WHAT THE EXERCISE ASKS -
From the records, pick out and copy each line containing "ffffff".
====== SOURCE MATERIAL
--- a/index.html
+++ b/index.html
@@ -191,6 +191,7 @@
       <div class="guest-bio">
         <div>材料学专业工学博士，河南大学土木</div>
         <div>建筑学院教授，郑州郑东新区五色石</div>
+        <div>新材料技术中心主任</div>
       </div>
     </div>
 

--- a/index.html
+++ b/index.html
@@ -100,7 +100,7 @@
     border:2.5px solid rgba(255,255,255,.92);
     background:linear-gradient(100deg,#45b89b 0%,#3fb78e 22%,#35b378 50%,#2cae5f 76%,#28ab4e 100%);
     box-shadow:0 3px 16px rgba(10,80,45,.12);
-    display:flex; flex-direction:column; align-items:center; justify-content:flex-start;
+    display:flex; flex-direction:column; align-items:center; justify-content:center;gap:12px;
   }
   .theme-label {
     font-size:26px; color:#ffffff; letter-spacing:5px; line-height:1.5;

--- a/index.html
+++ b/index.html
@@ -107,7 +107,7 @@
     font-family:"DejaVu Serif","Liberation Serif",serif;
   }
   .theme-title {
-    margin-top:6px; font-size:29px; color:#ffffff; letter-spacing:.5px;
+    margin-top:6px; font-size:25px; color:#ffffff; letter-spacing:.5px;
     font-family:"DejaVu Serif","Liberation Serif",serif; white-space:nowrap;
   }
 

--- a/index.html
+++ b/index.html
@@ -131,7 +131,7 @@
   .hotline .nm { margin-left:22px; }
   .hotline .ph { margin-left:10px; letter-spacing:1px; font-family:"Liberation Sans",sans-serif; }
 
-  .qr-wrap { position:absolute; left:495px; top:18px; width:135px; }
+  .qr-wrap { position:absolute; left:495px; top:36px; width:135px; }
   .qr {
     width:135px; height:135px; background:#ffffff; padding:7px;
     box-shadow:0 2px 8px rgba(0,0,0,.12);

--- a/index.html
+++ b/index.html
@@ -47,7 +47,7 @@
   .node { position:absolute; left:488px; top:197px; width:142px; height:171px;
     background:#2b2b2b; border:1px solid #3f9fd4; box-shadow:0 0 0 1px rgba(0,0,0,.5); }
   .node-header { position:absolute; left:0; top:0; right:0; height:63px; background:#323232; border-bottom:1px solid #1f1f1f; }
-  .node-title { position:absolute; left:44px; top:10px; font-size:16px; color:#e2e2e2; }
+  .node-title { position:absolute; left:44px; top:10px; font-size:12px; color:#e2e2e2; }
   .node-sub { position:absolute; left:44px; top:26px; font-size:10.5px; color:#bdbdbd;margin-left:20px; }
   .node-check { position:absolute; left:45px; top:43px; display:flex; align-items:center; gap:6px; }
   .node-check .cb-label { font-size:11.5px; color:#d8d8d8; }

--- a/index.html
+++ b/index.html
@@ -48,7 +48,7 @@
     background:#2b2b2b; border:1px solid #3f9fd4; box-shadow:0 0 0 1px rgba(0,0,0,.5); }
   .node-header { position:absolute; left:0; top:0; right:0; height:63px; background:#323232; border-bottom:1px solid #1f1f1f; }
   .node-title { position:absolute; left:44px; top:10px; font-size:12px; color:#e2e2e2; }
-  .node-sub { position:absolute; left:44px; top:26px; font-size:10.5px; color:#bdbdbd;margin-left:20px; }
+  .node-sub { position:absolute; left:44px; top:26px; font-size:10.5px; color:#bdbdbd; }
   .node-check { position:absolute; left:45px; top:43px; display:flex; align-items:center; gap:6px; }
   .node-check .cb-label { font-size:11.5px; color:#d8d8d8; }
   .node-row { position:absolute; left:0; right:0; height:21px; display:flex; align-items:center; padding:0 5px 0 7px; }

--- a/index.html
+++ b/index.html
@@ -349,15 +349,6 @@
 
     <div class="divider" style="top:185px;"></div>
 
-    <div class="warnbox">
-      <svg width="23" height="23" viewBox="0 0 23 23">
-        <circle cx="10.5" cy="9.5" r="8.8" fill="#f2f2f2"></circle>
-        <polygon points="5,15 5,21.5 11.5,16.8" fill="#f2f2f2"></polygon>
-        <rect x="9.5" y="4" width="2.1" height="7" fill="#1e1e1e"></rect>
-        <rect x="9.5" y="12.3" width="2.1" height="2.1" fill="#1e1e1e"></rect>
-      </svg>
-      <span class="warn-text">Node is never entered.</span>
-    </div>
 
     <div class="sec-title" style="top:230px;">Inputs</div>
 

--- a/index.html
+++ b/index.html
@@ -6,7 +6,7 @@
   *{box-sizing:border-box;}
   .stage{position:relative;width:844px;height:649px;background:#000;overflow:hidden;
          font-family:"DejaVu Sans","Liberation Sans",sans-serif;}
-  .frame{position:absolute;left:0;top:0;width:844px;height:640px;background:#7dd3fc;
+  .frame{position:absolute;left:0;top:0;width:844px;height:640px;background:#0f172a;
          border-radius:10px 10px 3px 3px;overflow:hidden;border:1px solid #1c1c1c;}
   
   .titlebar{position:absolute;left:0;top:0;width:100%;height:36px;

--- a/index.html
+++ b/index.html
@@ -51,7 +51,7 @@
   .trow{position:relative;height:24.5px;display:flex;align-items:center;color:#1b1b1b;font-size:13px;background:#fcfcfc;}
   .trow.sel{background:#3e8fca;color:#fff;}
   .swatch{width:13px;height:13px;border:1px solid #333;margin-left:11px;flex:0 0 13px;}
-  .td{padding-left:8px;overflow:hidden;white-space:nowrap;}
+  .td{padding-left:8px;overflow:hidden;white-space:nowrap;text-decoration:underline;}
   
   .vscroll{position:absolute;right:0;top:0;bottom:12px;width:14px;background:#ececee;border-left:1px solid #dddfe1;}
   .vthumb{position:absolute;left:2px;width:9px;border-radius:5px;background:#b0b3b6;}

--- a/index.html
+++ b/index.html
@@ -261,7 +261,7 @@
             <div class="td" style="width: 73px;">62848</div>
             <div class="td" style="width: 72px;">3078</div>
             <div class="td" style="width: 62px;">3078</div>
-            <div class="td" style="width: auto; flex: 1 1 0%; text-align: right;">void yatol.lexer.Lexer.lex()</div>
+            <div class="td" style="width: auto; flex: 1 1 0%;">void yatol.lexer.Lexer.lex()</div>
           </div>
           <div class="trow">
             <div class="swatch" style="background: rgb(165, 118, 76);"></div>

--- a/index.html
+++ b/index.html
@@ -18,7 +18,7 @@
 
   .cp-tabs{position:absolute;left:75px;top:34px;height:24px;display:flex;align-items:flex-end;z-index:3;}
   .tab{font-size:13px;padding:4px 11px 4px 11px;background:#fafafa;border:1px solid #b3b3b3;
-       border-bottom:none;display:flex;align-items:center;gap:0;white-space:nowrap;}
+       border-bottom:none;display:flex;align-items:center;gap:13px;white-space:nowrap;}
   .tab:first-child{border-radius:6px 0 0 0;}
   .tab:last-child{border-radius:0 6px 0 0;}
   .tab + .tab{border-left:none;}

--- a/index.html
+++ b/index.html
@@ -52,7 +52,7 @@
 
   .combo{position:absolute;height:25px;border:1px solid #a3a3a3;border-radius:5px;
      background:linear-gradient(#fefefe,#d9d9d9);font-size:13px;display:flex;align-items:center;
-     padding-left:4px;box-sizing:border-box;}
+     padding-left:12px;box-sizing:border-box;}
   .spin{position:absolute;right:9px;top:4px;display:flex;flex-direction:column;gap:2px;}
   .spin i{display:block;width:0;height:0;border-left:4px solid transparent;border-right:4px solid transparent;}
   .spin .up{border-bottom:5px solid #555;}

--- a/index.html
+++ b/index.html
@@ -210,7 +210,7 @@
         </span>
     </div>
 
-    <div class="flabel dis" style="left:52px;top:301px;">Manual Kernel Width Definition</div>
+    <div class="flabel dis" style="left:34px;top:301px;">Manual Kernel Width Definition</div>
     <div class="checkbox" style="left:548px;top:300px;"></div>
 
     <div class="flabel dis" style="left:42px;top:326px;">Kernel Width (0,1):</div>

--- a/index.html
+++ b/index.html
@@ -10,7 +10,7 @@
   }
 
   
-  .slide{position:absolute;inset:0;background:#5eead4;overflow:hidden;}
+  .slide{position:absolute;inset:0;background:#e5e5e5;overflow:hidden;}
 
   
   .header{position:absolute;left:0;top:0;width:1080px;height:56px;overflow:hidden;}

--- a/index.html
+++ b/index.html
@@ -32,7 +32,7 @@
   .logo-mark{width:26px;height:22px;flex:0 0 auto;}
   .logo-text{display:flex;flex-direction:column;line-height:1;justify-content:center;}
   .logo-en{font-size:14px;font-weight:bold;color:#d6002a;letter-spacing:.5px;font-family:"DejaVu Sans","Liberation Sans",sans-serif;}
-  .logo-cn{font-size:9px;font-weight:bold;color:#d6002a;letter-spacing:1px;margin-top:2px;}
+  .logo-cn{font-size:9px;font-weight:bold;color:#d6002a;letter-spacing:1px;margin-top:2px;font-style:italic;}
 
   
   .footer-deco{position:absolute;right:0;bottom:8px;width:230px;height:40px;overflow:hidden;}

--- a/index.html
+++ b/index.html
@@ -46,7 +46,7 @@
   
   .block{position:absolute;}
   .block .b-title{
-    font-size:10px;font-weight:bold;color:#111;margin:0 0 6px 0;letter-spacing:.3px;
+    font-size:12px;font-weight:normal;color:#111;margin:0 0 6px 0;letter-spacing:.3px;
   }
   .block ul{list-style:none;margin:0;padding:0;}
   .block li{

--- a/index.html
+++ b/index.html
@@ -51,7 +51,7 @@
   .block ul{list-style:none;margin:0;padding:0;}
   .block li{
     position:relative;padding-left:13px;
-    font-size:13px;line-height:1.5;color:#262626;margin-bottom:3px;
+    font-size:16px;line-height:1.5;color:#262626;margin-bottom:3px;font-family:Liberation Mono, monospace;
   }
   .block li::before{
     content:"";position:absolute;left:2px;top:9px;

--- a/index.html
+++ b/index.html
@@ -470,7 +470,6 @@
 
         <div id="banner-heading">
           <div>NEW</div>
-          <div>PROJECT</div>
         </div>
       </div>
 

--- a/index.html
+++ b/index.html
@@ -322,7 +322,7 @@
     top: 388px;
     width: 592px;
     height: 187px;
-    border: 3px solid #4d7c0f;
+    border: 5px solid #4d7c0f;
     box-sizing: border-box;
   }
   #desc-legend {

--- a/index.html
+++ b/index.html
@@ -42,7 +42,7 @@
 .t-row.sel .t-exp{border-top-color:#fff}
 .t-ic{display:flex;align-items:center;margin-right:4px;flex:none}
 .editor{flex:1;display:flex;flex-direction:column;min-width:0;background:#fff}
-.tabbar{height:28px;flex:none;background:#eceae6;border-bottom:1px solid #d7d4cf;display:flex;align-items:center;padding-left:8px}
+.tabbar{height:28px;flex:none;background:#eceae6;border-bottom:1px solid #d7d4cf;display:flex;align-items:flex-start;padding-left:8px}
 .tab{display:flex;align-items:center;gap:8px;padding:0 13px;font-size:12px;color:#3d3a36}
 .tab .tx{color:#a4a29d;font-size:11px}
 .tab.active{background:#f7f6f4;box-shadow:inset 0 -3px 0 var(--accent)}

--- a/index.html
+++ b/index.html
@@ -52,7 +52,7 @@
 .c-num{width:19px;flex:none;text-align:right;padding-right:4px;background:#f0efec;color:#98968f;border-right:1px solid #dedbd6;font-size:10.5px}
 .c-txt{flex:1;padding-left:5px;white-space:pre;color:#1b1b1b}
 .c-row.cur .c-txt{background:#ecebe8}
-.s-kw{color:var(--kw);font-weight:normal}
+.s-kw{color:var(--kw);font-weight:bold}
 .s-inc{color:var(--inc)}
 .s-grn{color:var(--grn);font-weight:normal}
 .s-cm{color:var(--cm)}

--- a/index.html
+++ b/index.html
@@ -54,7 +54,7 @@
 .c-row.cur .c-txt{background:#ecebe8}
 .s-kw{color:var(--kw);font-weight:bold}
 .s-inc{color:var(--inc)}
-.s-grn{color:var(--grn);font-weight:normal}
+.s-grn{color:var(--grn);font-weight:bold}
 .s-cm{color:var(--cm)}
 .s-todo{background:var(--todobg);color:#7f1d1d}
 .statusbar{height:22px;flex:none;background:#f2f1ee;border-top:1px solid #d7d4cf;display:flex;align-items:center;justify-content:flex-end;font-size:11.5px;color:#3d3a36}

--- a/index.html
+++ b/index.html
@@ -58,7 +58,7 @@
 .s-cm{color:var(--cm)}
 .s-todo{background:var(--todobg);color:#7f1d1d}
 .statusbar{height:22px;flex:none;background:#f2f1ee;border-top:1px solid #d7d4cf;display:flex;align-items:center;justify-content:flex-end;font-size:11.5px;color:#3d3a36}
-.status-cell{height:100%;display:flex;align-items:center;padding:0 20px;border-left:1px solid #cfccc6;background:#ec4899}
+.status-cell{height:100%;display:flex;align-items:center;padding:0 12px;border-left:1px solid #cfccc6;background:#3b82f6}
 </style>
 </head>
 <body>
============
SOLVED PROBLEM -
     font-size:26px; color:#ffffff; letter-spacing:5px; line-height:1.5;
-    margin-top:6px; font-size:29px; color:#ffffff; letter-spacing:.5px;
+    margin-top:6px; font-size:25px; color:#ffffff; letter-spacing:.5px;
     width:135px; height:135px; background:#ffffff; padding:7px;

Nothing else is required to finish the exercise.